All of the entries need to be printed again exactly; pictures are the only thing to omit.

Top of SUPPLIED DATA

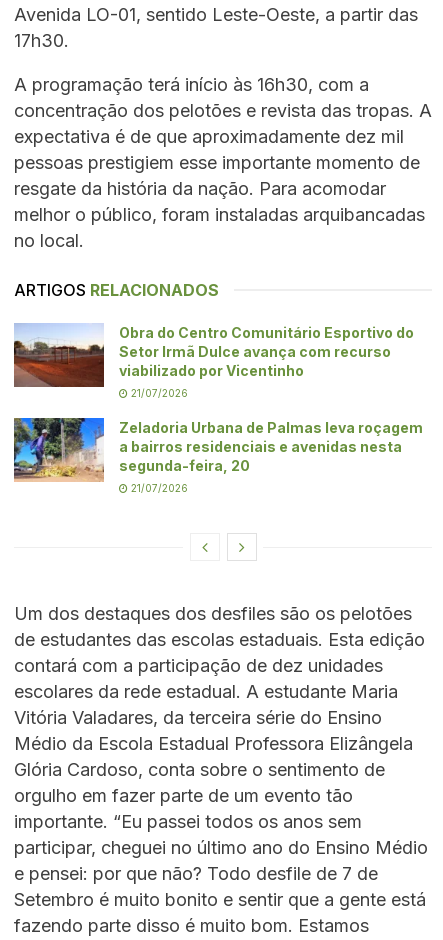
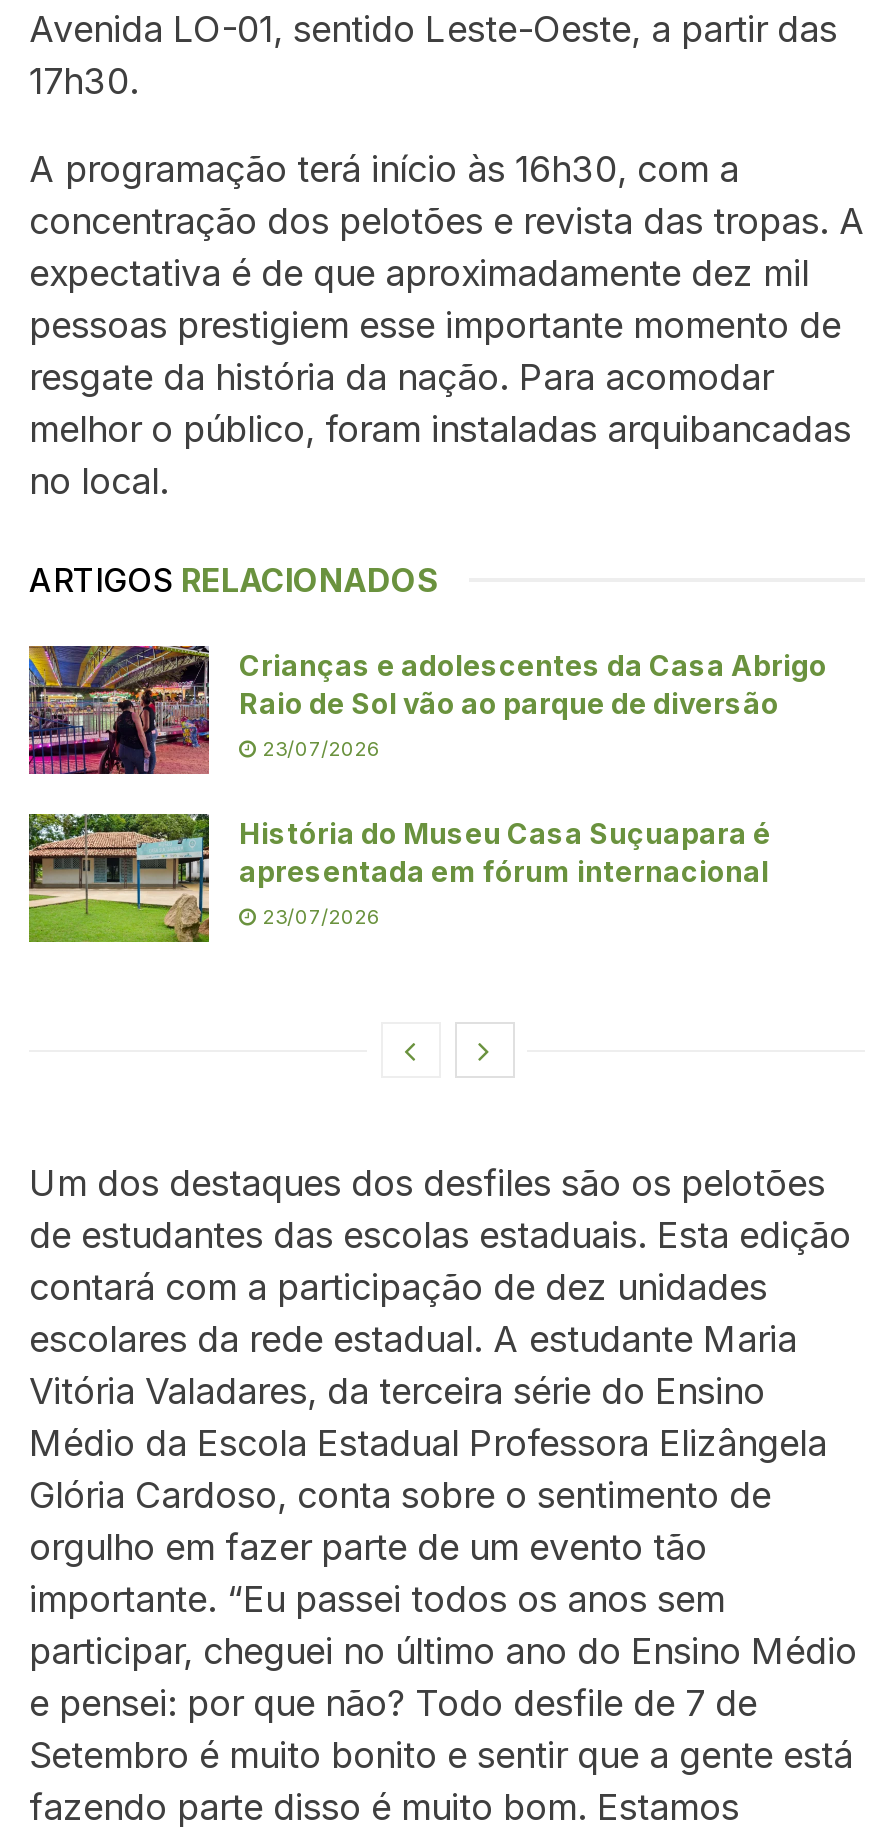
- [image]
- Obra do Centro Comunitário Esportivo do
- Setor Irmã Dulce avança com recurso
- viabilizado por Vicentinho
+ [image]
+ Crianças e adolescentes da Casa Abrigo
+ Raio de Sol vão ao parque de diversão

- 21/07/2026
+ 23/07/2026

- [image]
- Zeladoria Urbana de Palmas leva roçagem
- a bairros residenciais e avenidas nesta
- segunda-feira, 20
+ [image]
+ História do Museu Casa Suçuapara é
+ apresentada em fórum internacional

- 21/07/2026
+ 23/07/2026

Bottom of SUPPLIED DATA

> _OUTPUT_:
- [image]
- Obra do Centro Comunitário Esportivo do
- Setor Irmã Dulce avança com recurso
- viabilizado por Vicentinho
+ [image]
+ Crianças e adolescentes da Casa Abrigo
+ Raio de Sol vão ao parque de diversão

- 21/07/2026
+ 23/07/2026

- [image]
- Zeladoria Urbana de Palmas leva roçagem
- a bairros residenciais e avenidas nesta
- segunda-feira, 20
+ [image]
+ História do Museu Casa Suçuapara é
+ apresentada em fórum internacional

- 21/07/2026
+ 23/07/2026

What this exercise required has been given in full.